The purpose of this study was to inform school leaders about how to minimize the number of chronically absent elementary students within the school district. Through the perspectives of a sensemaking framework and the framework of the ethic of profession, which places the best interests of the student at the center of decision making for leaders, this study shows the impact of how school leaders make their decisions using sensemaking and then deciding if their understanding and decisions are for the best interests of the student. Sensemaking is the process in which interpretation of the experience is derived and when a person seeks to clarify what is going on by extracting and interpreting cues from their environment, using these as a basis for a plausible account that provides order and makes sense of what has occurred and through which they continue to enact the environment (Brown, 2000; Maitlis, 2005; Weick, 1995; Weick, Sutcliff, & Obstfeld, 2005).
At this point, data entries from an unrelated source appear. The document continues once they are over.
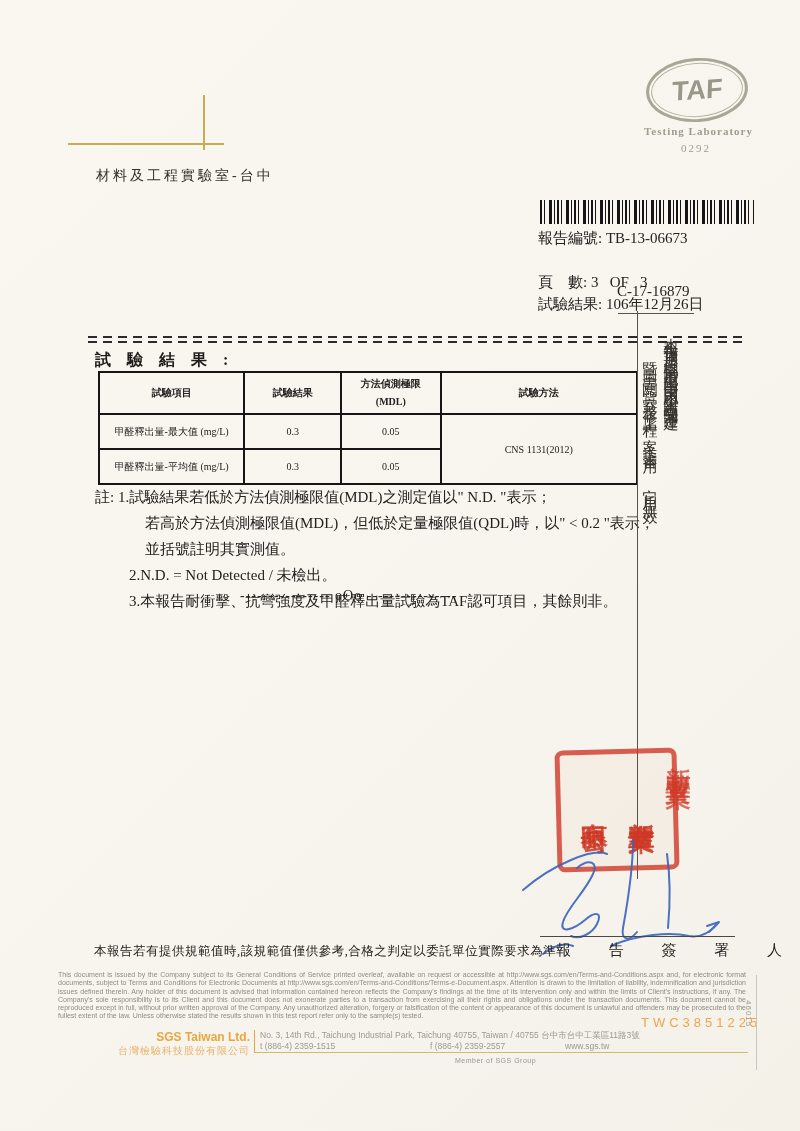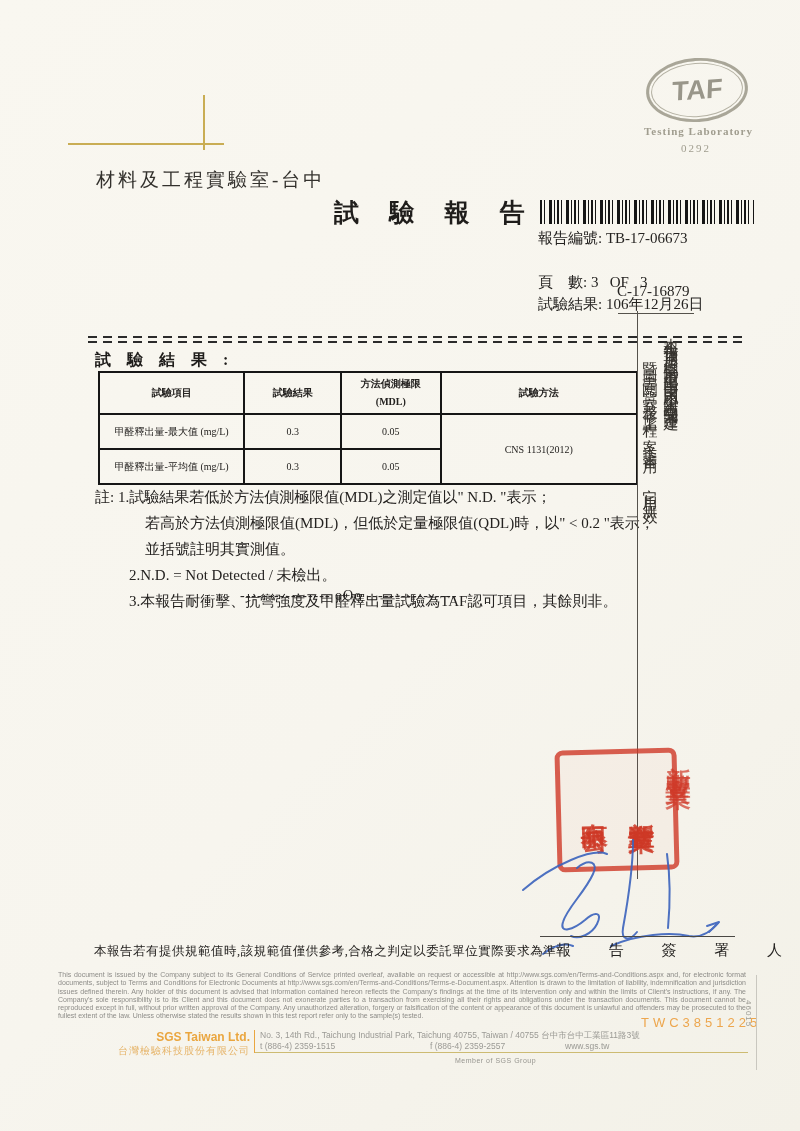--- a/index.html
+++ b/index.html
@@ -19,7 +19,7 @@
     font-size:62px;line-height:48px;color:#b5b2a8;letter-spacing:-3px;transform:scaleY(.92);}
   .olive-h{height:2px;background:#c9ad54;}
   .olive-v{width:2px;background:#c9ad54;}
-  .lab-line{font-size:19px;letter-spacing:3px;color:#33312d;text-align:right;}
+  .lab-line{font-size:14px;letter-spacing:3px;color:#33312d;text-align:right;}
   
   .taf-oval{width:96px;height:58px;border:3px solid #a9a698;border-radius:50%;
     display:flex;align-items:center;justify-content:center;transform:rotate(-4deg);box-shadow:inset 0 0 0 2px #f9f7f0, inset 0 0 0 3px #b5b2a4;}

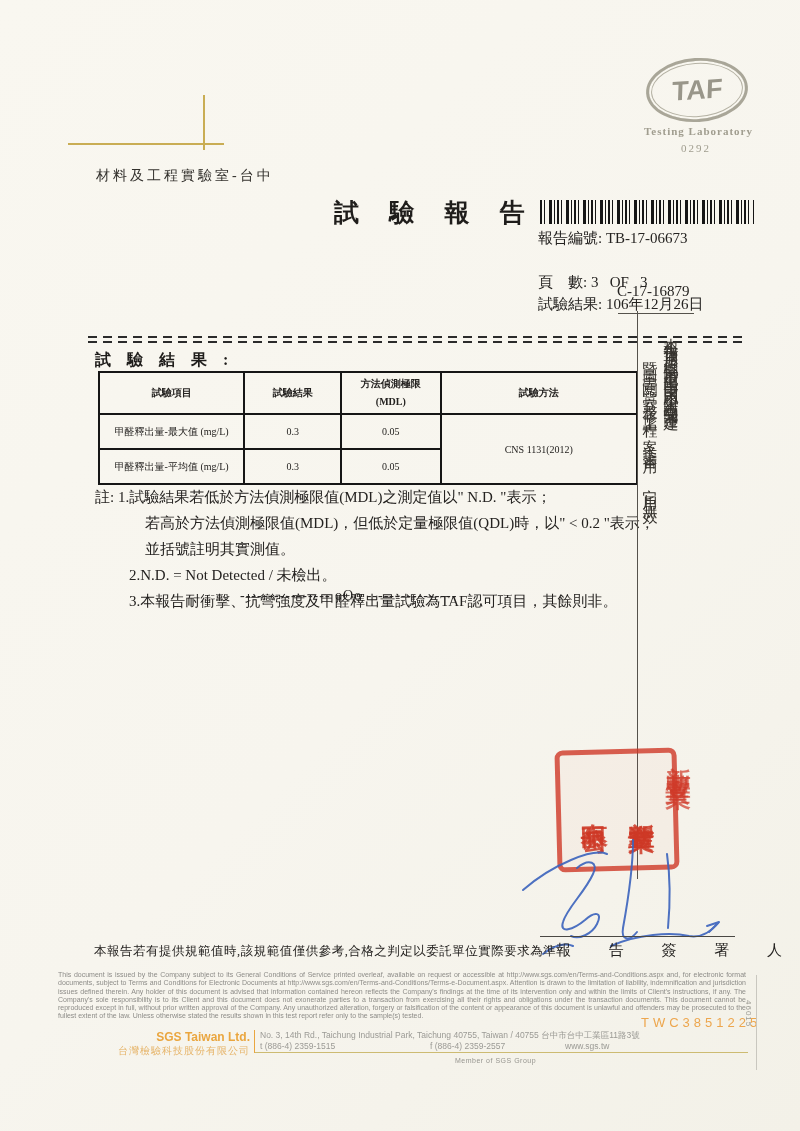--- a/index.html
+++ b/index.html
@@ -90,7 +90,6 @@
   <div class="abs taf-sub" style="left:644px;top:125px;">Testing Laboratory</div>
   <div class="abs taf-num" style="left:681px;top:142px;">0292</div>
 
-  <div class="abs doc-title" style="left:334px;top:196px;">試 驗 報 告</div>
 
   <div class="abs barcode" style="left:540px;top:200px;width:214px;"></div>
 

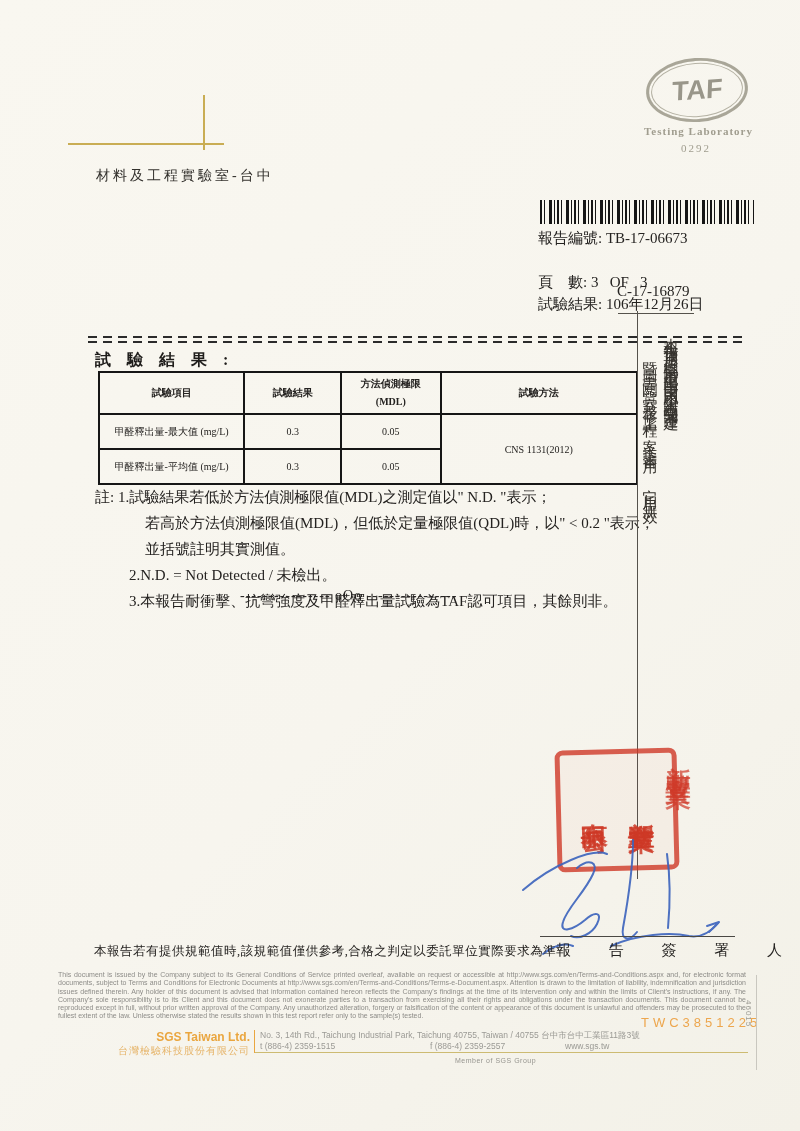--- a/index.html
+++ b/index.html
@@ -93,7 +93,7 @@
 
   <div class="abs barcode" style="left:540px;top:200px;width:214px;"></div>
 
-  <div class="abs meta" style="left:538px;top:229px;"><span>報告編號: </span><span>TB-17-06673</span></div>
+  <div class="abs meta" style="left:538px;top:229px;"><span>報告編號: </span><span>TB-13-06673</span></div>
   <div class="abs meta" style="left:617px;top:252px;margin-top:31px;">C-17-16879</div>
   <div class="abs meta" style="left:538px;top:273px;"><span>頁    數: </span><span>3   OF   3</span></div>
   <div class="abs meta" style="left:538px;top:295px;"><span>試驗結果: </span><span>106年12月26日</span></div>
The best interests of the student framework is viewed through the inner personal struggle of issues related to the justice, critique, and care of education for children, through which leaders begin to gain a deeper understanding of who they are and what they believe as people and professionals. By developing this understanding and realizing that clashes between codes may occur, leaders are able to use their best professional judgment to make decisions that are in the best interest of students (Shapiro & Stefkovich, 2011). The research was conducted through a mixed methods study that included qualitative data from participant interviews and quantitative data from surveys and district attendance data to examine the decision making of school leaders related to student attendance.